Bernard Master


Bernard F. Master is an American birder and conservationist after whom the Chocó vireo was named. Master is the first American to have seen a representative of all 229 bird families in the world and has observed more than 7,800 birds in the wild. He is the author of No Finish Line: Discovering the World's Secrets One Bird at a Time.

Biography

Master's passion for birding started when he was four years old, at the encouragement of his father Gilbert with whom he'd accompany on bird walks. His family's vacation home in North Wildwood, New Jersey was near Cape May Bird Observatory, a birding mecca and in the path of the largest fall migration in the eastern North America.

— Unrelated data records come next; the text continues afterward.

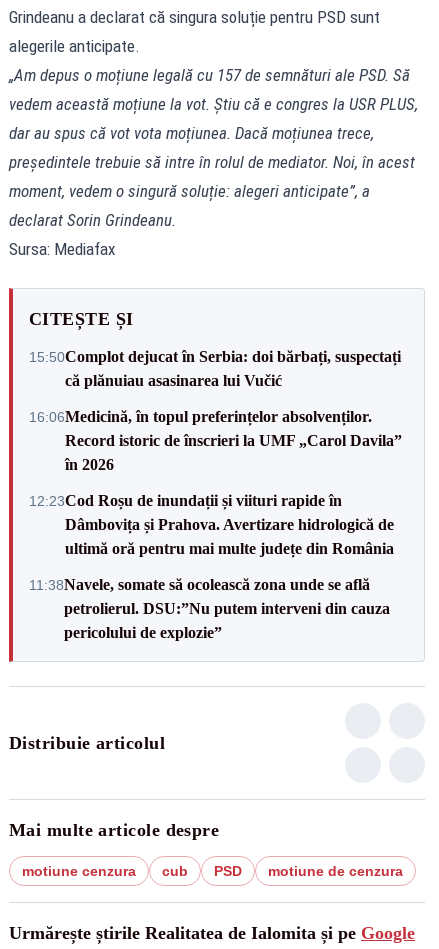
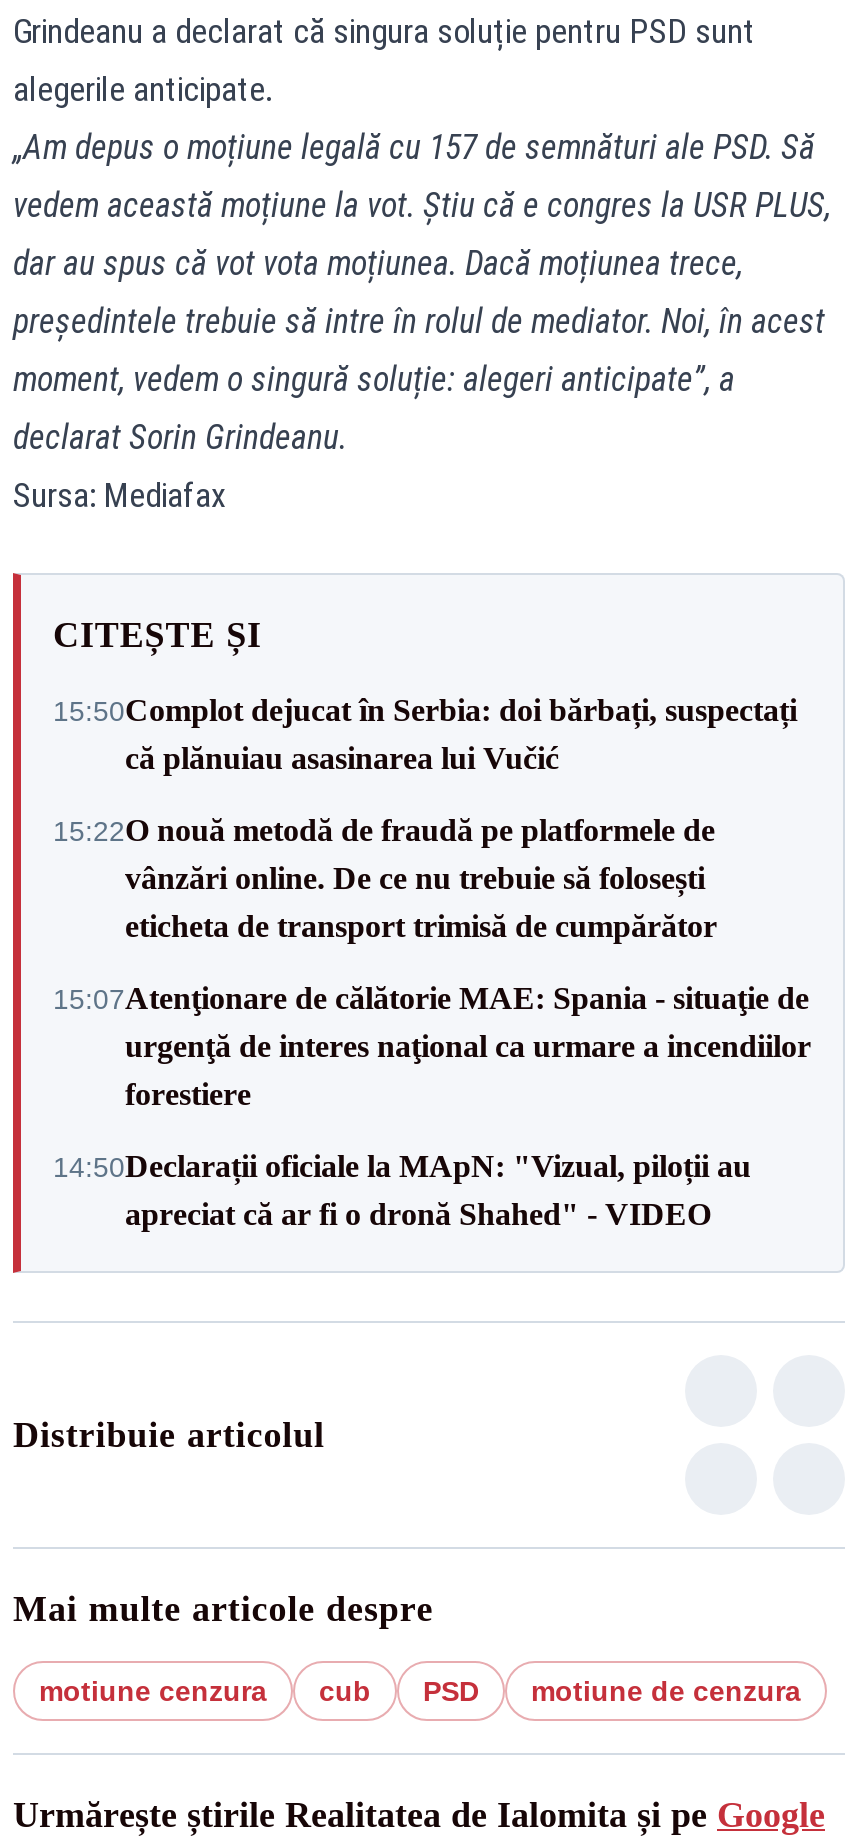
- 16:06Medicină, în topul preferințelor absolvenților.
- Record istoric de înscrieri la UMF „Carol Davila”
- în 2026
+ 15:22O nouă metodă de fraudă pe platformele de
+ vânzări online. De ce nu trebuie să folosești
+ eticheta de transport trimisă de cumpărător

- 12:23Cod Roșu de inundații și viituri rapide în
- Dâmbovița și Prahova. Avertizare hidrologică de
- ultimă oră pentru mai multe județe din România
+ 15:07Atenţionare de călătorie MAE: Spania - situaţie de
+ urgenţă de interes naţional ca urmare a incendiilor
+ forestiere

- 11:38Navele, somate să ocolească zona unde se află
- petrolierul. DSU:”Nu putem interveni din cauza
- pericolului de explozie”
+ 14:50Declarații oficiale la MApN: "Vizual, piloții au
+ apreciat că ar fi o dronă Shahed" - VIDEO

Master graduated from Philadelphia College of Osteopathic Medicine on June 11, 1966 and began his medical career.
In 1968, Master was drafted into the Vietnam War where he served one year as a battalion surgeon in an Army combat unit and one year as post-surgeon for the U.S. Army's Military Intelligence School. Following discharge, Master spent the next 35 years as a primary care physician in the inner city of Columbus, Ohio.
During his medical years, Master often watched birds at Green Lawn Cemetery, a popular birding spot in Columbus, Ohio, He became a founding board member of the Ohio Ornithological Society in 2004.
In 1994, Bernard Master bid for and won the right to assign the scientific name for a new species of vireo from the Western Andes of Colombia. He named the species Vireo masteri.
Master's contributions to world bird conservation were later honored by the late Prince Bernhard of the Netherlands, who helped found the World Wide Fund for Nature.